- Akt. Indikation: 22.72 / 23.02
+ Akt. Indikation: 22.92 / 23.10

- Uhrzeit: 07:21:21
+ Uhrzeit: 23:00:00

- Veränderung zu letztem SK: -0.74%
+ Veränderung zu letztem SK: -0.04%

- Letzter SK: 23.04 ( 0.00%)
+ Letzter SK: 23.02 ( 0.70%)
...
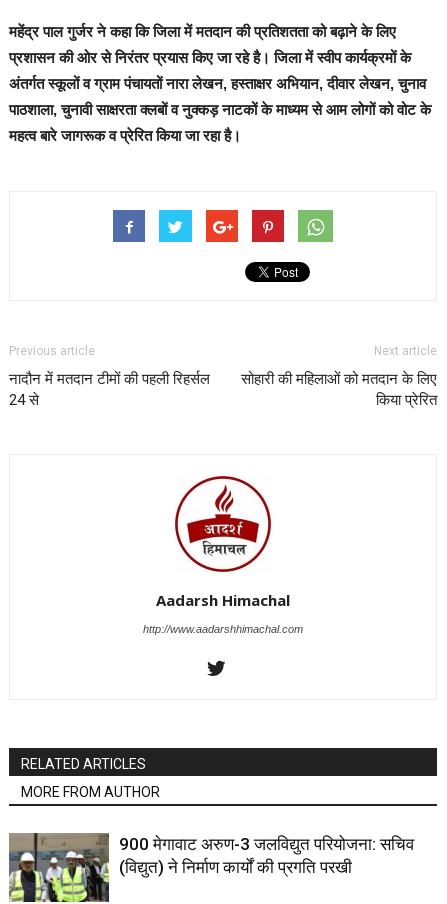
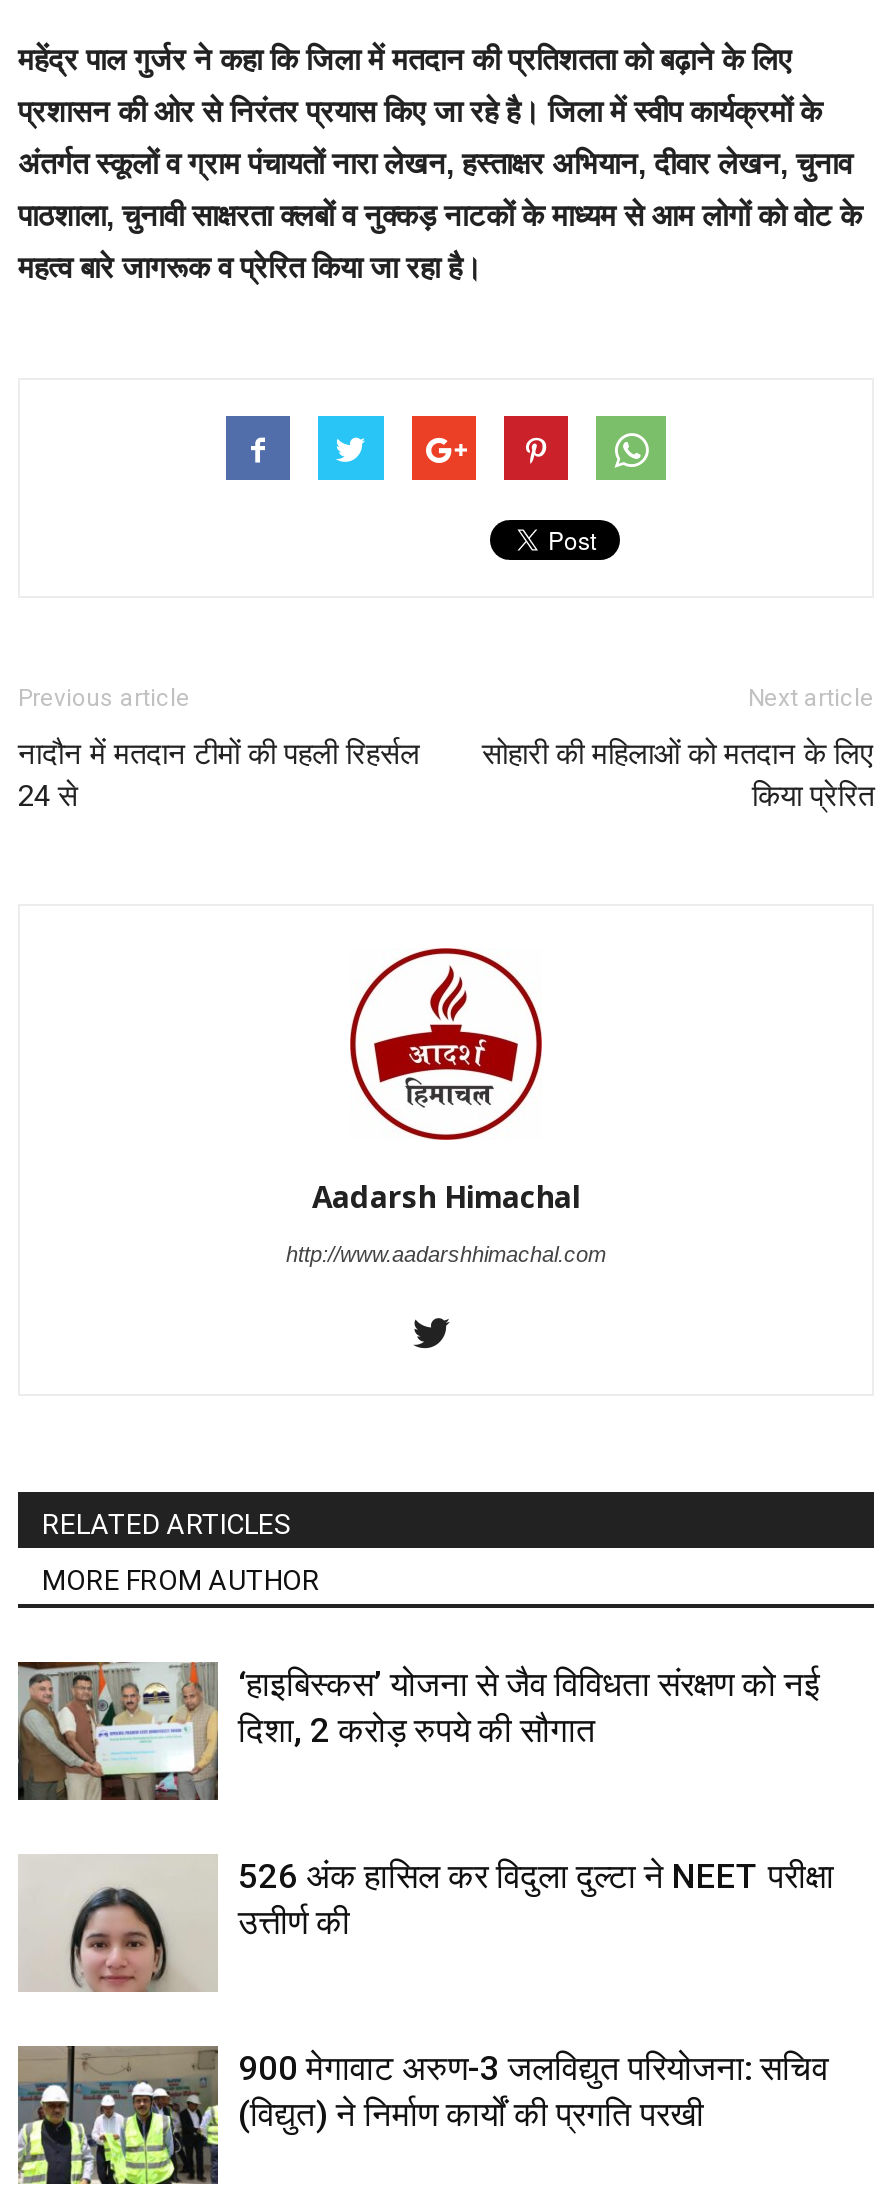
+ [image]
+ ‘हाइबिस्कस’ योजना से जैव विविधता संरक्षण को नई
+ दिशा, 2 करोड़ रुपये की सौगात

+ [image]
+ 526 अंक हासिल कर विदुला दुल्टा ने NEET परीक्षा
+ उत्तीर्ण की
---
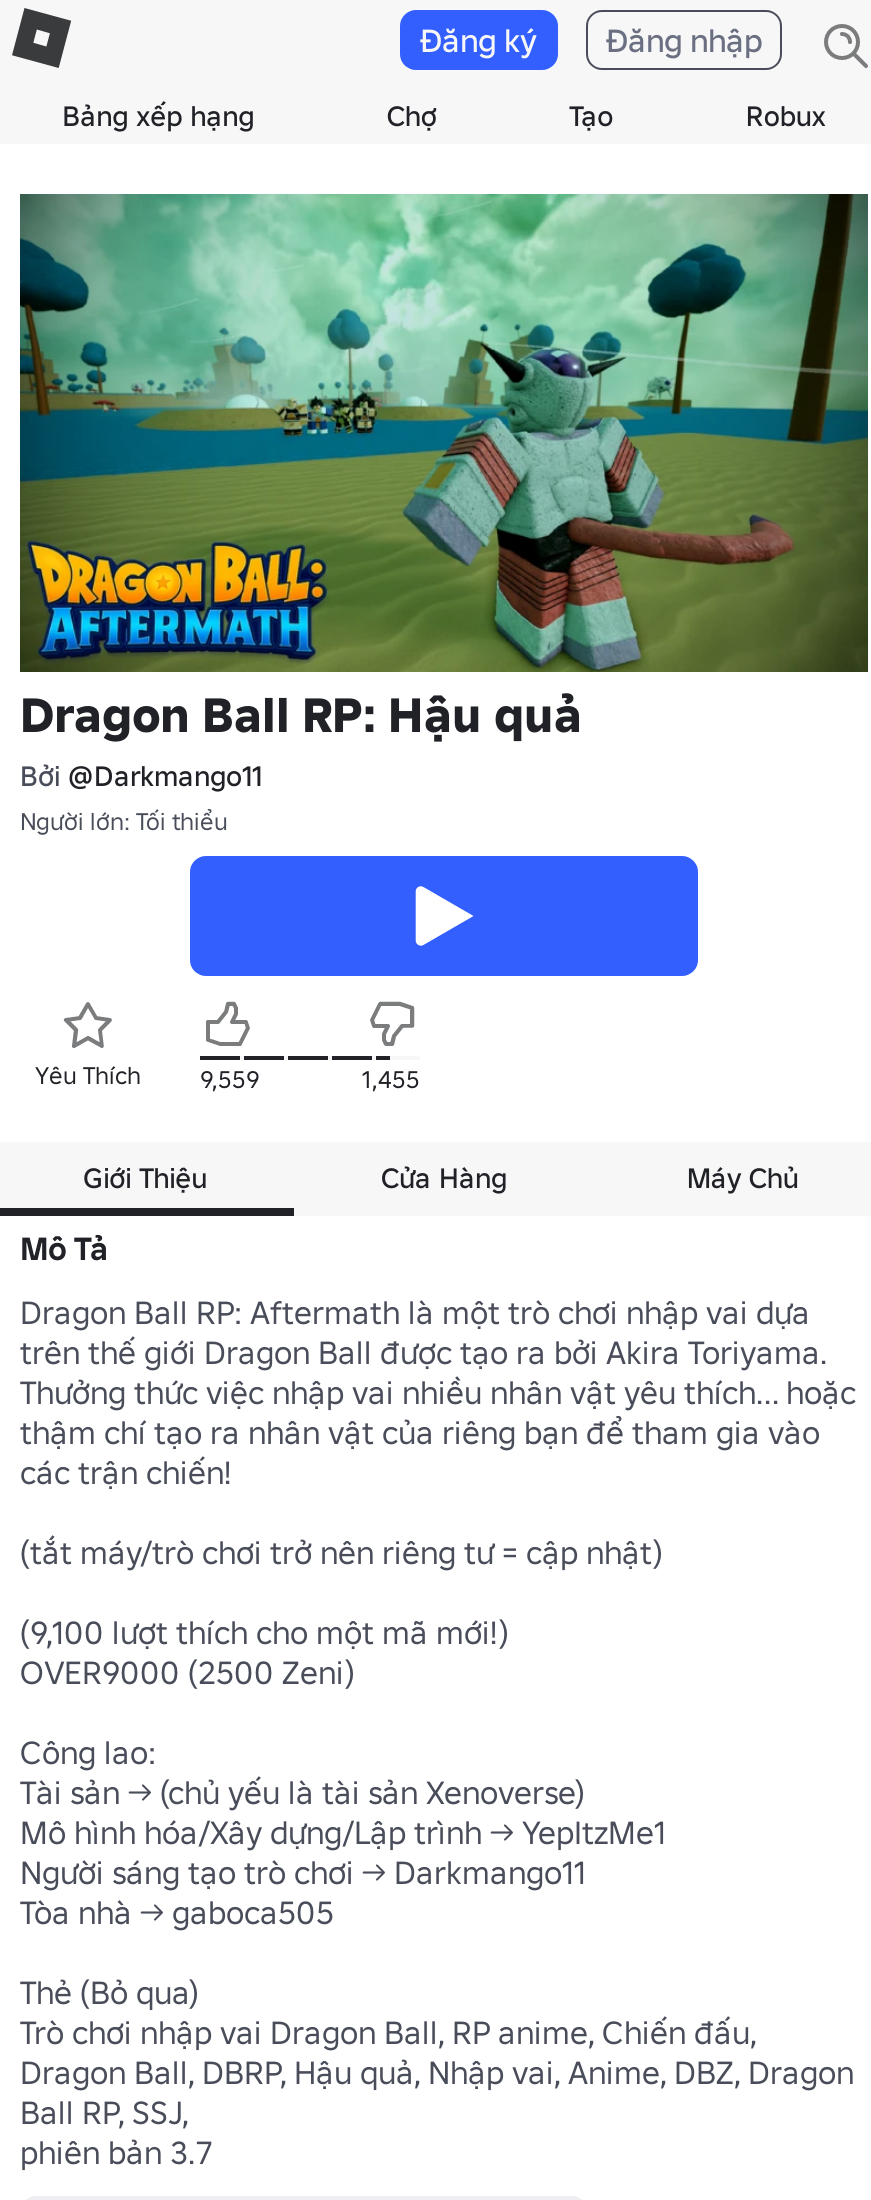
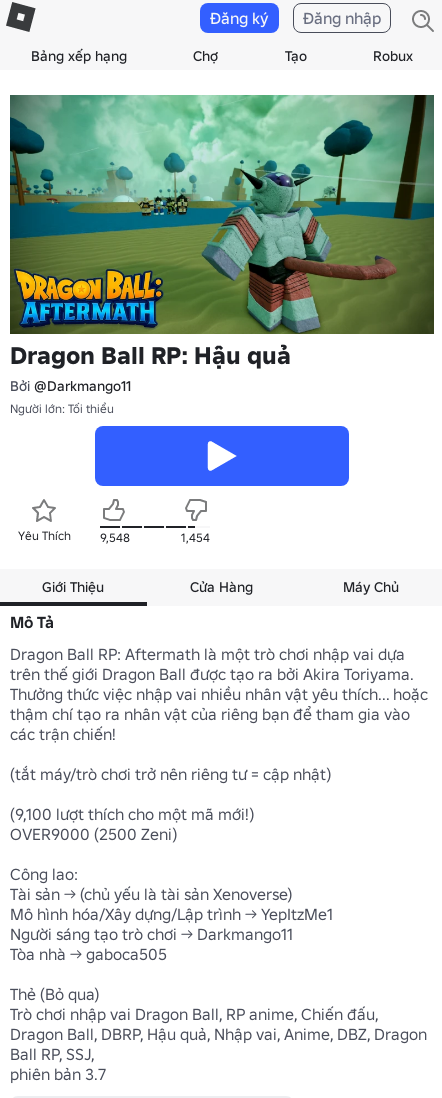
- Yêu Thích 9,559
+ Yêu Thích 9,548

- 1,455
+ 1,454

(PROBLEM DETAILS): Pull out every line of the entries that includes the word "Letzter".

(RESULT BELOW):
- Letzter SK: 23.04 ( 0.00%)
+ Letzter SK: 23.02 ( 0.70%)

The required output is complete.